• [To do] Below are lines of data; restate word for word those running from the line containing "(451, 518) none" to the line containing "(893, 707) none -> [629,397,697,409] Mandarin", inclusive, and no others.

• [The records]
::::::::

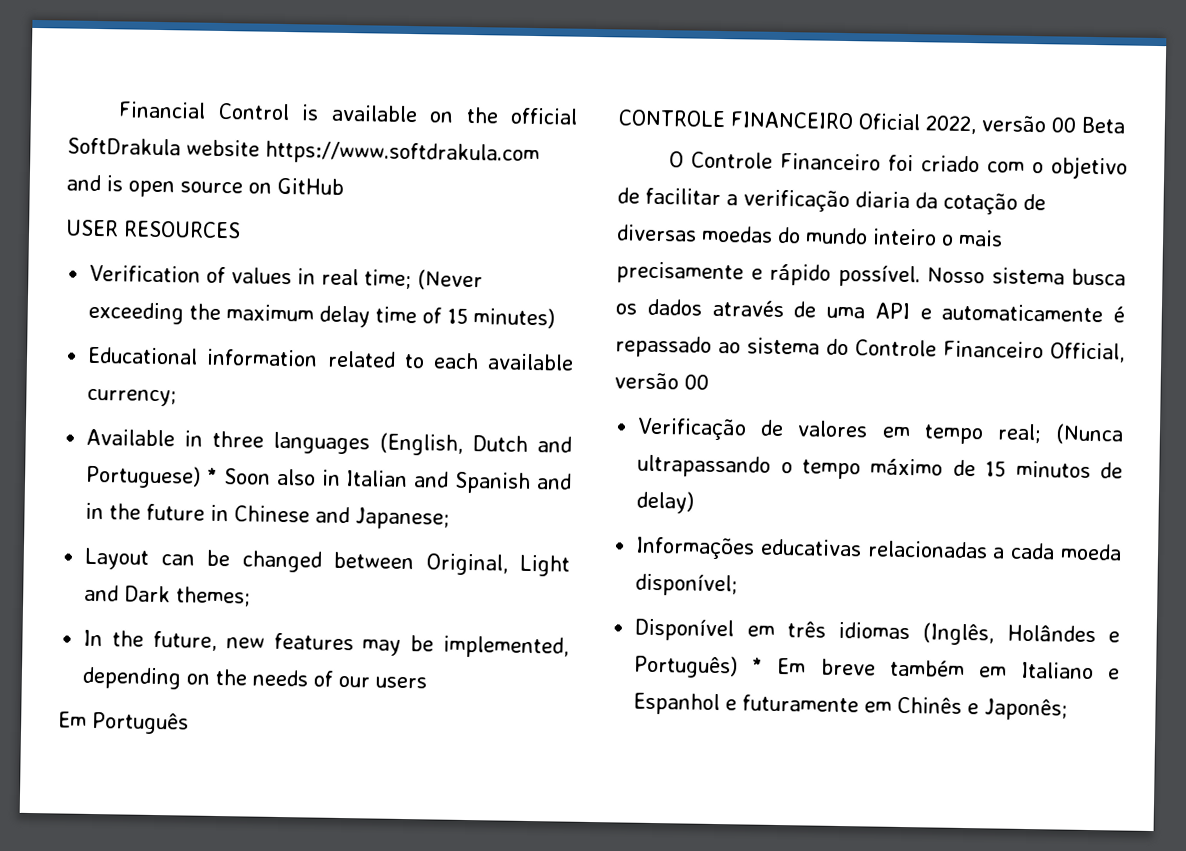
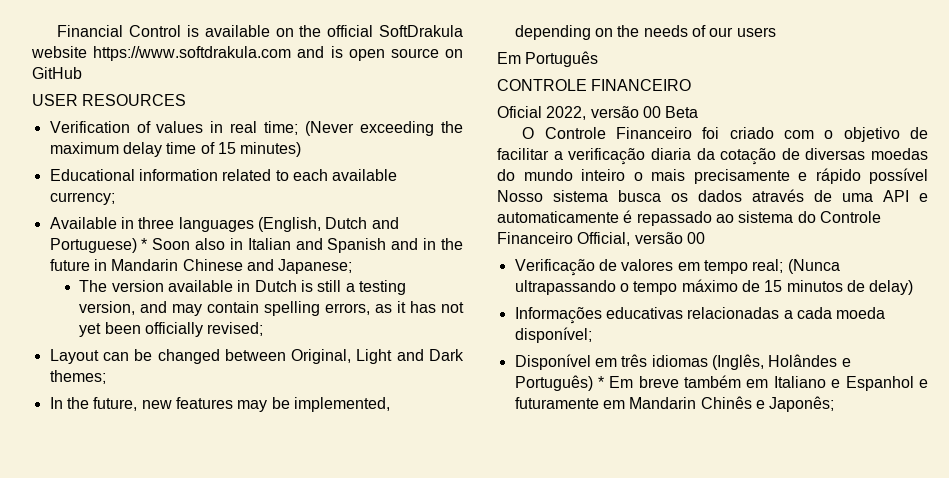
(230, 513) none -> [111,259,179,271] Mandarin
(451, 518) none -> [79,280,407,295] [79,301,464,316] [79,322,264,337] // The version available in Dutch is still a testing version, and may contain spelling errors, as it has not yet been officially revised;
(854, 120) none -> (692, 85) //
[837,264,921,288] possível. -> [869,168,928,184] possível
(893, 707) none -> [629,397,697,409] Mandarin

::::::::

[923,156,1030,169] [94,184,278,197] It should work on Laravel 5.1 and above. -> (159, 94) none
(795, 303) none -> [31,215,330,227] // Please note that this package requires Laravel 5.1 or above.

::::::::

• [Solution to this exercise]
(451, 518) none -> [79,280,407,295] [79,301,464,316] [79,322,264,337] // The version available in Dutch is still a testing version, and may contain spelling errors, as it has not yet been officially revised;
(854, 120) none -> (692, 85) //
[837,264,921,288] possível. -> [869,168,928,184] possível
(893, 707) none -> [629,397,697,409] Mandarin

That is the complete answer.